Task requirements: All of the data below should be set down again verbatim, without any images.

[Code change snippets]
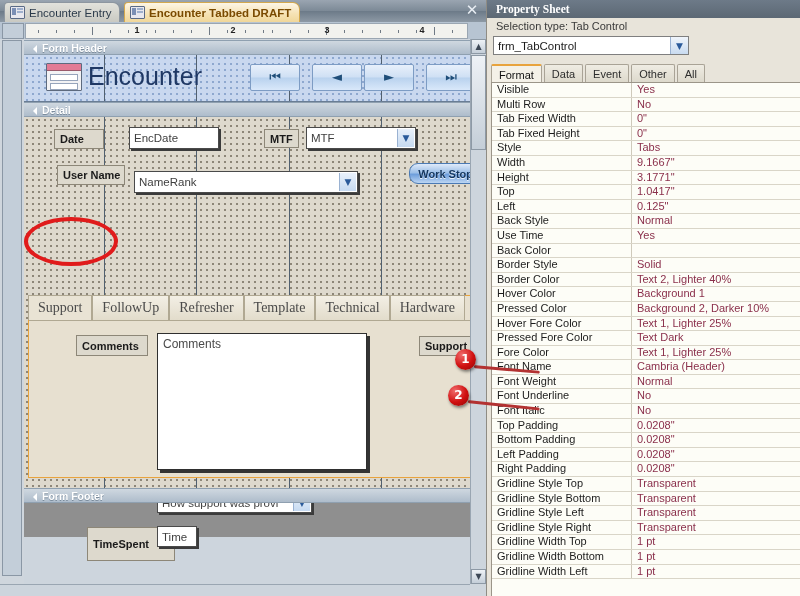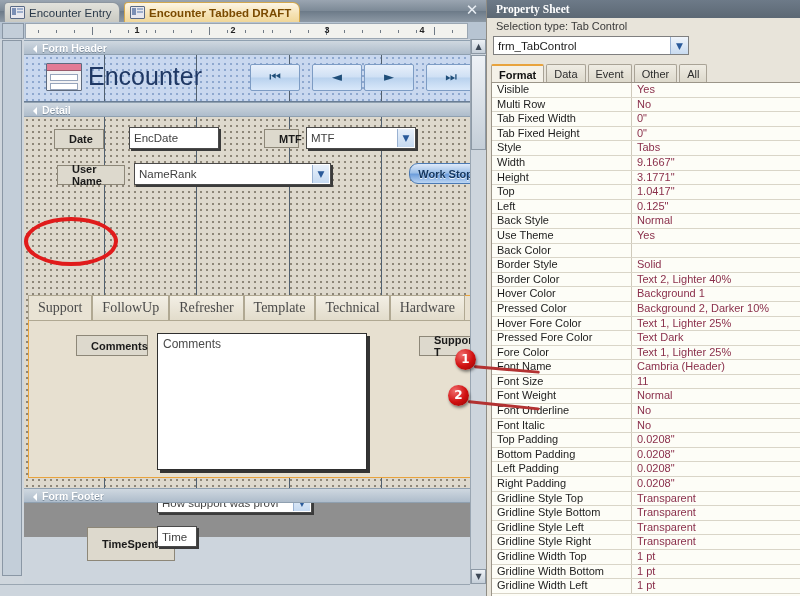--- a/index.html
+++ b/index.html
@@ -142,7 +142,7 @@
     background:linear-gradient(to bottom,#efece3,#ddd9cc);border:1px solid #a9a396;
     border-bottom:none;margin-right:2px;box-sizing:border-box;
     border-top-left-radius:2px;border-top-right-radius:2px;}
-  .pstab.sel{background:#f4f1e8;border-top:2px solid #e8a33d;font-weight:bold;color:#111;}
+  .pstab.sel{background:#f4f1e8;border-top:2px solid #e8a33d;font-weight:normal;color:#111;}
 
   .grid{position:absolute;left:4px;top:82px;right:0;bottom:0;background:#fdfdf7;
     border-top:1px solid #9b9589;border-left:1px solid #9b9589;box-sizing:border-box;}

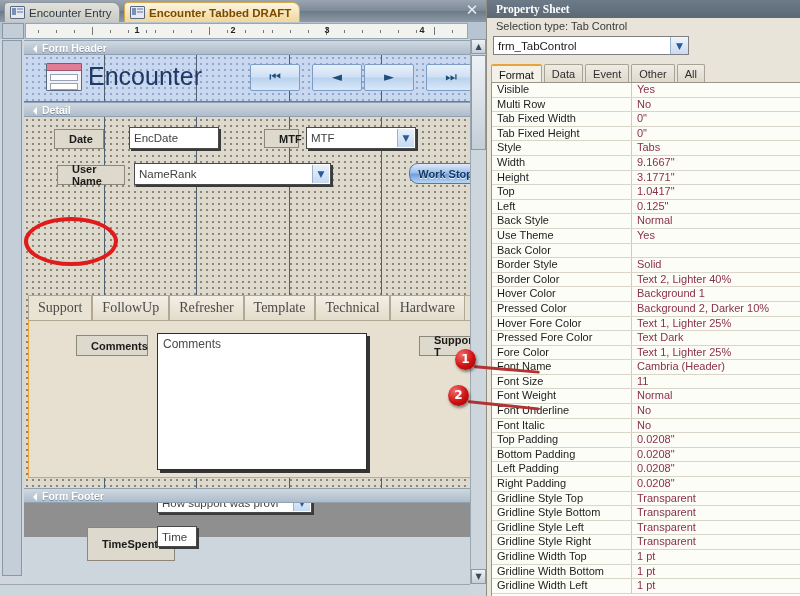--- a/index.html
+++ b/index.html
@@ -78,7 +78,7 @@
 
   .lbl{position:absolute;background:#ddd9cd;border:1px solid #8d8778;
     font-weight:bold;color:#1a1a1a;font-size:11px;display:flex;align-items:center;
-    padding-left:14px;box-sizing:border-box;}
+    padding-left:5px;box-sizing:border-box;}
 
   .txtbox{position:absolute;background:#ffffff;border:1px solid #4a4a4a;
     box-shadow:2px 2px 0 #3b3b3b;color:#3f3f3f;font-size:11.5px;

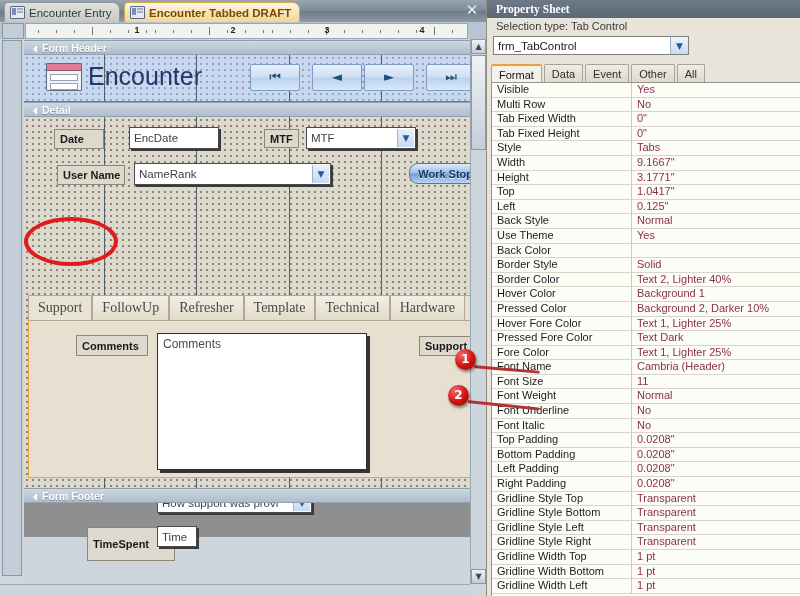--- a/index.html
+++ b/index.html
@@ -259,7 +259,7 @@
         </div>
 
         <div class="lbl" style="left:33px;top:48px;width:68px;height:20px">User Name</div>
-        <div class="combo" style="left:110px;top:46px;width:197px;height:22px">
+        <div class="combo" style="left:110px;top:54px;width:224px;height:22px">
           <span>NameRank</span>
           <span class="arrow">▼</span>
         </div>

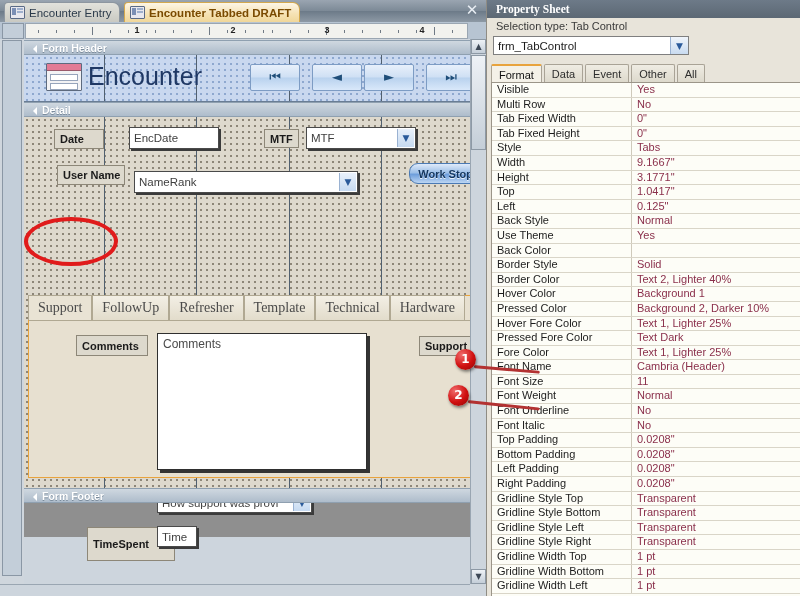--- a/index.html
+++ b/index.html
@@ -357,7 +357,7 @@
           <div class="pval">Normal</div>
         </div>
         <div class="prow">
-          <div class="pname">Use Theme</div>
+          <div class="pname">Use Time</div>
           <div class="pval">Yes</div>
         </div>
         <div class="prow">

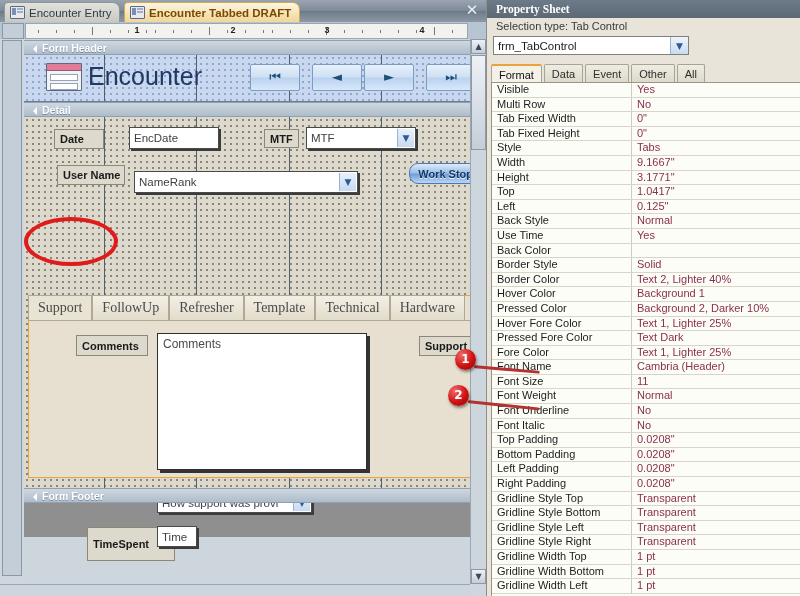--- a/index.html
+++ b/index.html
@@ -396,10 +396,6 @@
           <div class="pval">Cambria (Header)</div>
         </div>
         <div class="prow">
-          <div class="pname">Font Size</div>
-          <div class="pval">11</div>
-        </div>
-        <div class="prow">
           <div class="pname">Font Weight</div>
           <div class="pval">Normal</div>
         </div>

Answer for this exercise:
--- a/index.html
+++ b/index.html
@@ -142,7 +142,7 @@
     background:linear-gradient(to bottom,#efece3,#ddd9cc);border:1px solid #a9a396;
     border-bottom:none;margin-right:2px;box-sizing:border-box;
     border-top-left-radius:2px;border-top-right-radius:2px;}
-  .pstab.sel{background:#f4f1e8;border-top:2px solid #e8a33d;font-weight:bold;color:#111;}
+  .pstab.sel{background:#f4f1e8;border-top:2px solid #e8a33d;font-weight:normal;color:#111;}
 
   .grid{position:absolute;left:4px;top:82px;right:0;bottom:0;background:#fdfdf7;
     border-top:1px solid #9b9589;border-left:1px solid #9b9589;box-sizing:border-box;}

--- a/index.html
+++ b/index.html
@@ -78,7 +78,7 @@
 
   .lbl{position:absolute;background:#ddd9cd;border:1px solid #8d8778;
     font-weight:bold;color:#1a1a1a;font-size:11px;display:flex;align-items:center;
-    padding-left:14px;box-sizing:border-box;}
+    padding-left:5px;box-sizing:border-box;}
 
   .txtbox{position:absolute;background:#ffffff;border:1px solid #4a4a4a;
     box-shadow:2px 2px 0 #3b3b3b;color:#3f3f3f;font-size:11.5px;

--- a/index.html
+++ b/index.html
@@ -259,7 +259,7 @@
         </div>
 
         <div class="lbl" style="left:33px;top:48px;width:68px;height:20px">User Name</div>
-        <div class="combo" style="left:110px;top:46px;width:197px;height:22px">
+        <div class="combo" style="left:110px;top:54px;width:224px;height:22px">
           <span>NameRank</span>
           <span class="arrow">▼</span>
         </div>

--- a/index.html
+++ b/index.html
@@ -357,7 +357,7 @@
           <div class="pval">Normal</div>
         </div>
         <div class="prow">
-          <div class="pname">Use Theme</div>
+          <div class="pname">Use Time</div>
           <div class="pval">Yes</div>
         </div>
         <div class="prow">

--- a/index.html
+++ b/index.html
@@ -396,10 +396,6 @@
           <div class="pval">Cambria (Header)</div>
         </div>
         <div class="prow">
-          <div class="pname">Font Size</div>
-          <div class="pval">11</div>
-        </div>
-        <div class="prow">
           <div class="pname">Font Weight</div>
           <div class="pval">Normal</div>
         </div>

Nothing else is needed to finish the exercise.